Approaching 200 guests gathered at the Mercure Ardoe House Hotel on Thursday 10 September to enjoy a Bucks Fizz reception, accompanied by music from 4th year student Jack Christie, lunch and a presentation to raise over £2,500 for the University's dementia research. Thousands of pounds have been raised by the Lunch’s generous guests over the past 21 years for many projects including scholarships and medical research.
Dementia, the most common cause of which is Alzheimer’s disease, affects one in fourteen people over the age of 65, increasing to one in three of those in their nineties. It can be devastating, not just for the patients, but for their family and friends who see a loved one’s health and personality change before their eyes. Researchers at the University of Aberdeen are using a highly sophisticated, multi-disciplinary approach to further understand the causes of dementia, develop new methods for early diagnosis and understand disease progression, all of which will facilitate the development of effective treatments.
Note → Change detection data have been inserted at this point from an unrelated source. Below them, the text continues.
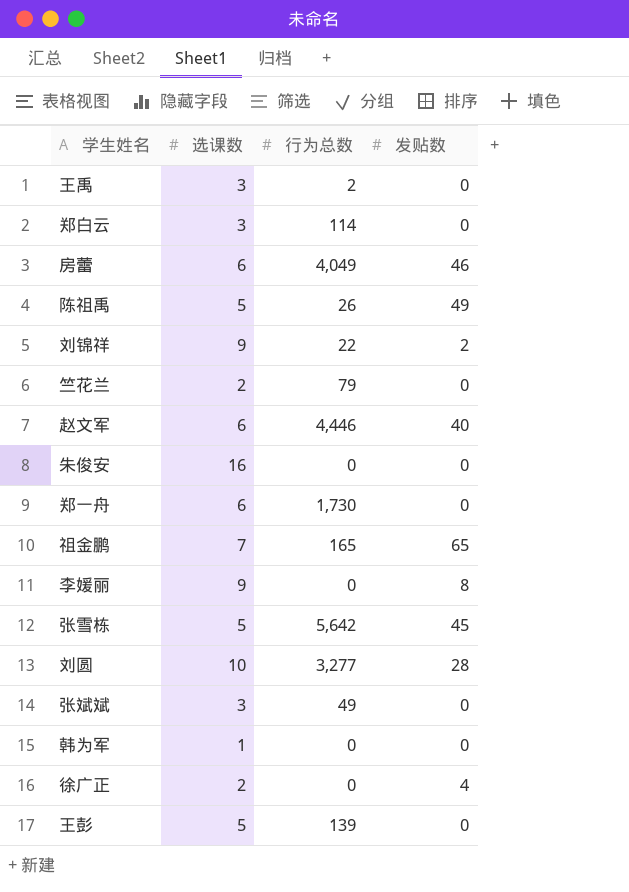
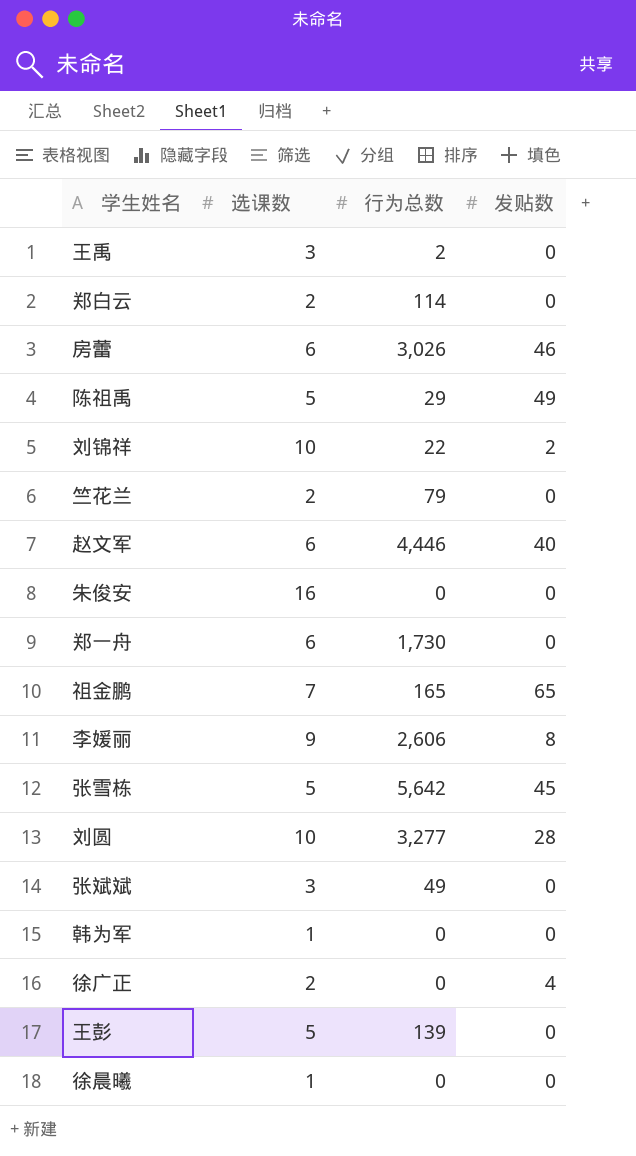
郑白云 | 选课数: 3 -> 2
房蕾 | 行为总数: 4,049 -> 3,026
陈祖禹 | 行为总数: 26 -> 29
刘锦祥 | 选课数: 9 -> 10
李媛丽 | 行为总数: 0 -> 2,606
row 徐晨曦: none -> 1 | 0 | 0

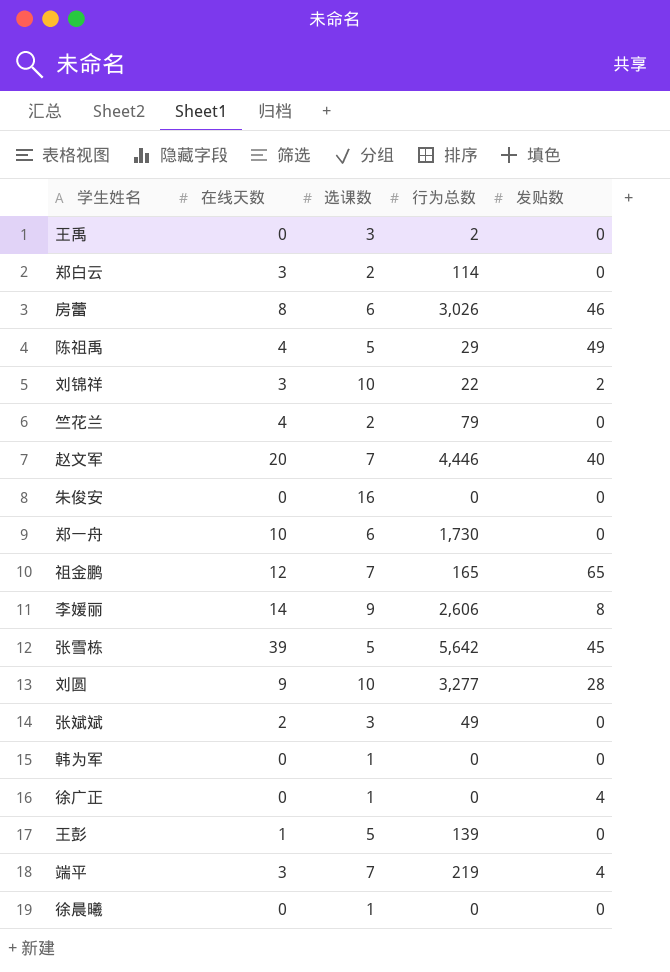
column 在线天数 | position: none -> 2
赵文军 | 选课数: 6 -> 7
徐广正 | 选课数: 2 -> 1
row 端平: none -> 3 | 7 | 219 | 4

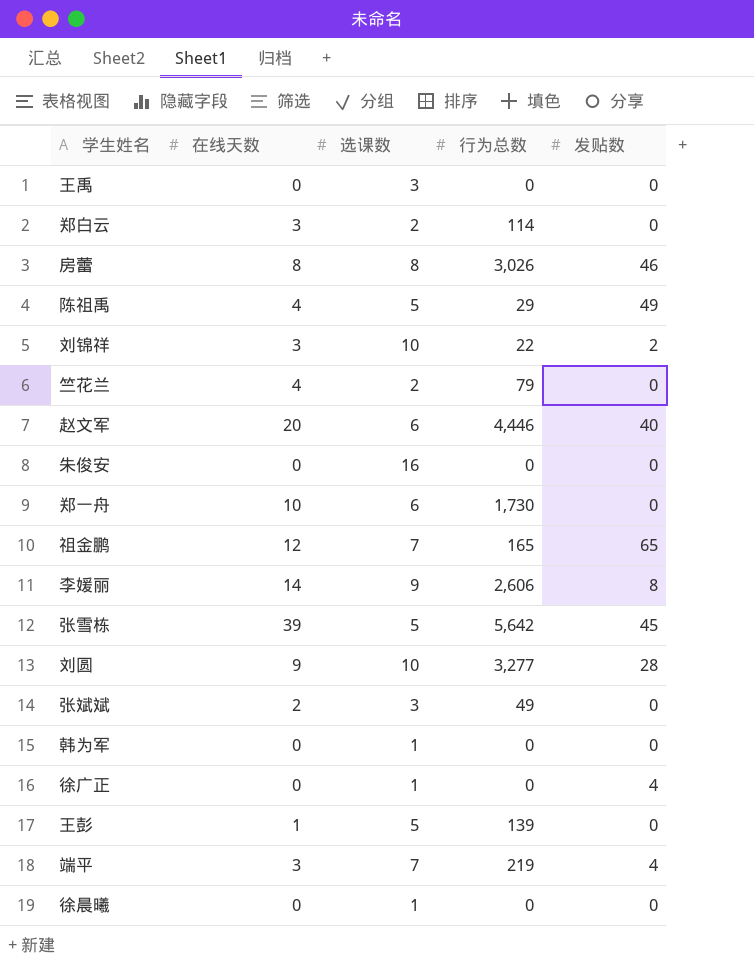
王禹 | 行为总数: 2 -> 0
房蕾 | 选课数: 6 -> 8
赵文军 | 选课数: 7 -> 6

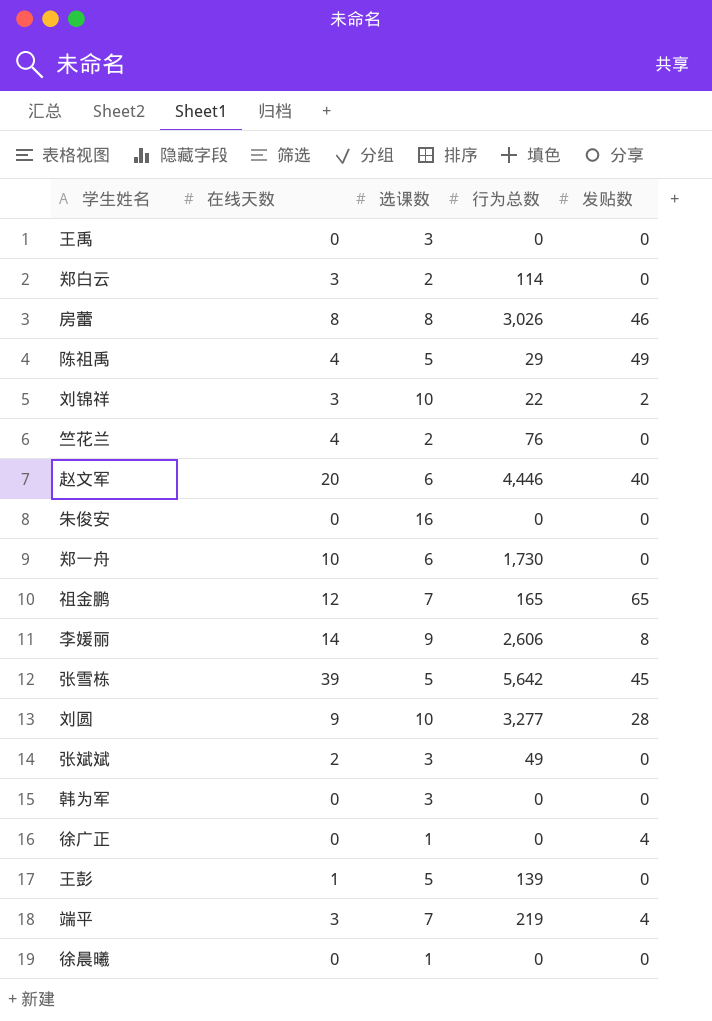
竺花兰 | 行为总数: 79 -> 76
韩为军 | 选课数: 1 -> 3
This year’s event was hosted by Professor Neva Haites, Vice Principal for Development at the University. She welcomed guests to an afternoon of good food and a stimulating talk by Professor Dame Anne Glover CBE FRSE. Professor Glover is a leading international science advocate and distinguished microbiologist and has recently been appointed as the University’s Vice Principal for External Affairs and Dean for Europe. She was the first Chief Scientific Adviser to be appointed in Scotland in 2006, and later became the first Chief Scientific Adviser to the President of the European Commission in 2012, supporting some of the most groundbreaking research and innovation being carried out today. Professor Glover has been widely recognised for her teaching and engagement with her audiences to foster excitement in and raise awareness of the relevance of science. Her contribution to science was recognised in the 2015 Queen’s Birthday Honours, where she was made a Dame of the British Empire for services to science.
The Development Trust is an independent charity registered in Scotland which raises essential funds to support much of the University’s activities such as vital medical research as well as supporting students through the provision of scholarships, bursaries and facilities and preserving the University’s rich heritage. Funding from our worldwide family of alumni, individuals, companies, organisations and the community is essential to enable a wide range of activities.